Sigh

Decided to switch from day job to magazine editing around 7 tonight, but stopped to check email first. Ended up on the phone with various people dealing with various stuff for the next four hours. (With, admittedly, a bit of miscellaneous telephone socializing thrown in somewhere in the middle when an East-coast friend called.) Finally sat down to do some editing around 11, put in a nice calming CD to listen to while I edited—and my computer hung.

Sigh. Okay, annoying, but not really a big problem. Reboot. Wait. Wait longer than usual. Oh, look, what's that? It's a dialog box.
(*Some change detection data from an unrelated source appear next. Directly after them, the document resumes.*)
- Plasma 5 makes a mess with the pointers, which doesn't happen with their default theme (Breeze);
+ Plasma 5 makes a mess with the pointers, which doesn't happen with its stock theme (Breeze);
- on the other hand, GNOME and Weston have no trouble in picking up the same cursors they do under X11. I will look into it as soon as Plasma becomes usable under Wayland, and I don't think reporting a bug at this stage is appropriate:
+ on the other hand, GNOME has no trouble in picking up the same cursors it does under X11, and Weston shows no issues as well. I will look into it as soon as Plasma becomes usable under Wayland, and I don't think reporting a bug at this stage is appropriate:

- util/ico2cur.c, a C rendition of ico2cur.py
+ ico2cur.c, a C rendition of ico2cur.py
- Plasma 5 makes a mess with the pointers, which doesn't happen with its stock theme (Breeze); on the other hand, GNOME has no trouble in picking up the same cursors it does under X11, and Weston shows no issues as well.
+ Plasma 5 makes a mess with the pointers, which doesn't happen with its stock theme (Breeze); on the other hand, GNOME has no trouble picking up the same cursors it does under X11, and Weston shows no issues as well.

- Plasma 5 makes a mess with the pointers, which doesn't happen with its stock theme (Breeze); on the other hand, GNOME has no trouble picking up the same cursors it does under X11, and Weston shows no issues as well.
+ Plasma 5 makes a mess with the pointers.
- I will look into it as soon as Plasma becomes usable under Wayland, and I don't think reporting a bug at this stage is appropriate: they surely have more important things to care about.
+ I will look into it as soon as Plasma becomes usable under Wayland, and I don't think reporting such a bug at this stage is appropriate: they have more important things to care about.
It says: "This disk is unreadable. Do you want to initialize it?"

No, I don't want to initialize it, you stupid machine. That's my OS X partition. I don't think it has any absolutely essential data on it, but it would be hella hard (and time-consuming) to reconstruct (all those OS X applications), and it does have all my MP3 files on it (which are replaceable from the original CDs, but at a large time cost). Dammit. And I haven't yet gotten ahold of the Retrospect beta that backs up OS X volumes, so that volume is not backed up. (The OS 9 partition, where all my important data is, is backed up.)

Reboot again, just in case. Same damn thing. Off to the Web. Download Norton Utilities for the Mac version 6, the version that sorta kinda knows how to deal with OS X volumes. Run it. Wait. Wait a very long time. Eventually realize that I can edit (slowly) while Disk Doctor runs in the background.
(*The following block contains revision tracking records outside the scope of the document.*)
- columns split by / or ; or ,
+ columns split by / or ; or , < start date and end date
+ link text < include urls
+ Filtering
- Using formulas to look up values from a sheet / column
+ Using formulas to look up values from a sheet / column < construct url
Thank goodness for Symantec and NUM. It fixed all the mysterious errors that had somehow suddenly appeared on that partition when I inserted the CD; it papered over all the bad blocks. I ran it again just to be sure, and it found and fixed more stuff.

Everything looked fine, so I rebooted into OS X—and the NUM file scanner told me, just before the computer shut down, that my OS 9 partition also had major problems.

Too late to stop rebooting. Log in. Discover that NUM won't run under OS X. Reboot into OS 9 again. Run NUM again, this time on the startup volume, which means I can't do any other work while it runs. Wait a very long time.

In the end, it fixed all the problems there too. But it means that six and a half hours after I sat down to edit, I've done maybe half an hour worth of edits. Damn it.

On the plus side, I've spent most of the last couple hours catching up on some Asimov's stories that I'd failed to read when they came out. Also on the plus side, it could have been much worse; as major computer failures go, this one was awfully benign and took relatively little time and energy to fix.

But now it's 1:45 in the morning, and I really need some sleep, but I'm already way way behind on this edit, so I think I'll be staying up a while longer.

Also, my computer has taken to occasionally going off to be by itself for a while. (It was doing this on and off all day, usually while I was using Eudora. Just suddenly everything goes away and the disk clicks to itself for a while. Click, click, click, click, click, click, click. Pause. Click, click, click, click, click, click, click. Pause. Repeat for about two minutes, then suddenly come back and act as though nothing happened.)

Sigh.

But don't mind me; I wouldn't be happy if I didn't have something to complain about. Whine whine. Time to stop whining and start editing.